Give back exactly the lines of the material below, starting with the line with "(4) The stock" and going on through the line with "(3) An instrument".

◆ **Data**:
Start of Block

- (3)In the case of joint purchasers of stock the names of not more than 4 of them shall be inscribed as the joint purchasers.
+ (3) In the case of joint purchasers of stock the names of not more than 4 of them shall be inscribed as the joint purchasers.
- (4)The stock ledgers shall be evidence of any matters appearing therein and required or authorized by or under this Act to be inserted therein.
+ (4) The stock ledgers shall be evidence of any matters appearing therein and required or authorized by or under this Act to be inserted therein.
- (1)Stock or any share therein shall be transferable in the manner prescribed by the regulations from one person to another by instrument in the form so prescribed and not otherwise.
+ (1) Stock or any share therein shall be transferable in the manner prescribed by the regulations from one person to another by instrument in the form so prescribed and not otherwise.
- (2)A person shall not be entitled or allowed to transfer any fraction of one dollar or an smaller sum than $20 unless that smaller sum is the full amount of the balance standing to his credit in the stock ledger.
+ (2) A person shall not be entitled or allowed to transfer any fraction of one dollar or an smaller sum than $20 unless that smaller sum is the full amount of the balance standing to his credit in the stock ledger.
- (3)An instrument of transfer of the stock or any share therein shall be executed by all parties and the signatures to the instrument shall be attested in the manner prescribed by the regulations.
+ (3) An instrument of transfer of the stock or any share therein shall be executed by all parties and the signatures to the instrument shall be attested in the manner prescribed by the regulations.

End of Block
Start of Block

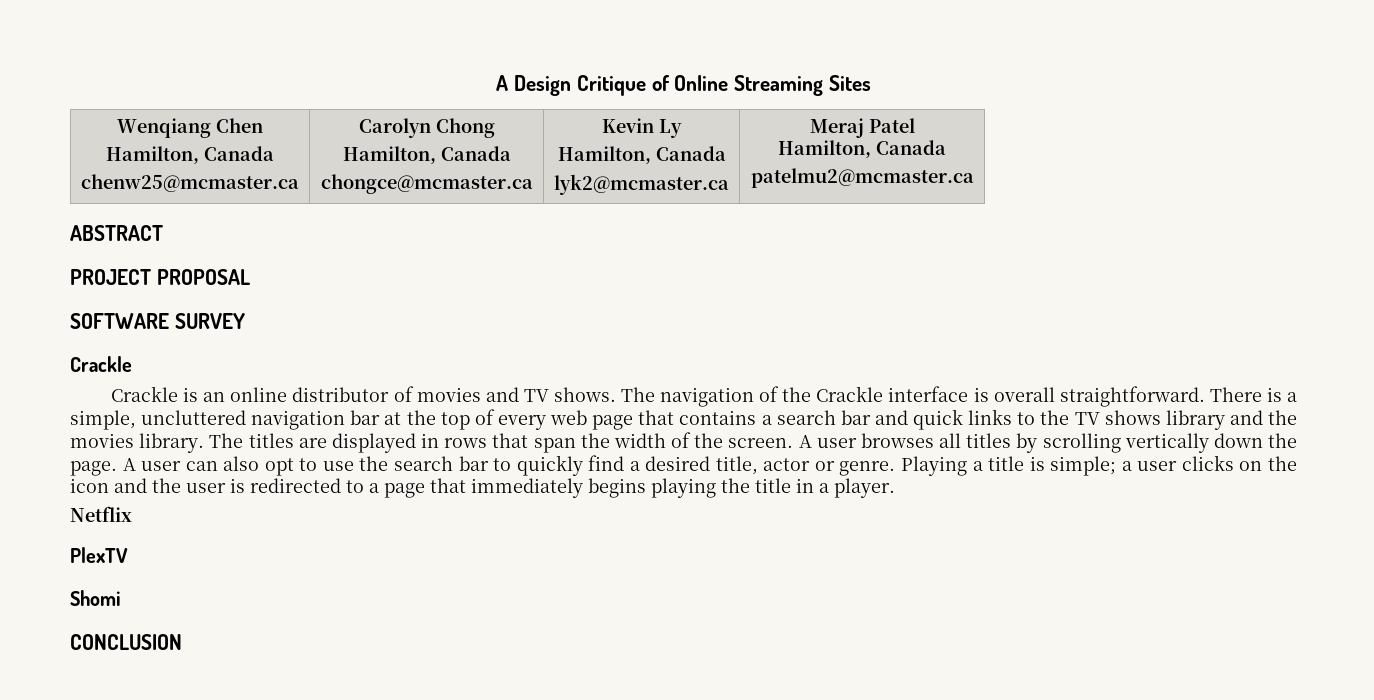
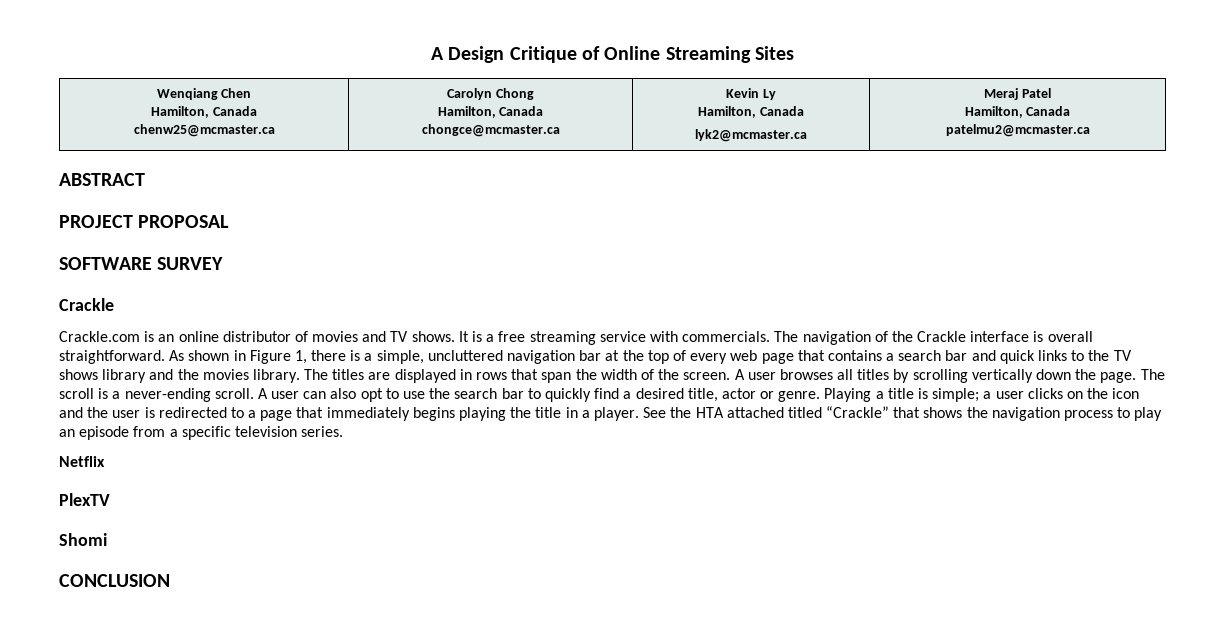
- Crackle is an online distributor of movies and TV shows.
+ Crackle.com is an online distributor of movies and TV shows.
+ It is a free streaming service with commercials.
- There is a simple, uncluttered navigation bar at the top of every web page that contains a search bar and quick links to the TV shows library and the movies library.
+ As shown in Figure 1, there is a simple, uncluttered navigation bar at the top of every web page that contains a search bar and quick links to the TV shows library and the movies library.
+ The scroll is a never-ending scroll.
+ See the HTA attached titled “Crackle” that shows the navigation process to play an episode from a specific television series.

End of Block

◆ **Task output**:
+ (4) The stock ledgers shall be evidence of any matters appearing therein and required or authorized by or under this Act to be inserted therein.
- (1)Stock or any share therein shall be transferable in the manner prescribed by the regulations from one person to another by instrument in the form so prescribed and not otherwise.
+ (1) Stock or any share therein shall be transferable in the manner prescribed by the regulations from one person to another by instrument in the form so prescribed and not otherwise.
- (2)A person shall not be entitled or allowed to transfer any fraction of one dollar or an smaller sum than $20 unless that smaller sum is the full amount of the balance standing to his credit in the stock ledger.
+ (2) A person shall not be entitled or allowed to transfer any fraction of one dollar or an smaller sum than $20 unless that smaller sum is the full amount of the balance standing to his credit in the stock ledger.
- (3)An instrument of transfer of the stock or any share therein shall be executed by all parties and the signatures to the instrument shall be attested in the manner prescribed by the regulations.
+ (3) An instrument of transfer of the stock or any share therein shall be executed by all parties and the signatures to the instrument shall be attested in the manner prescribed by the regulations.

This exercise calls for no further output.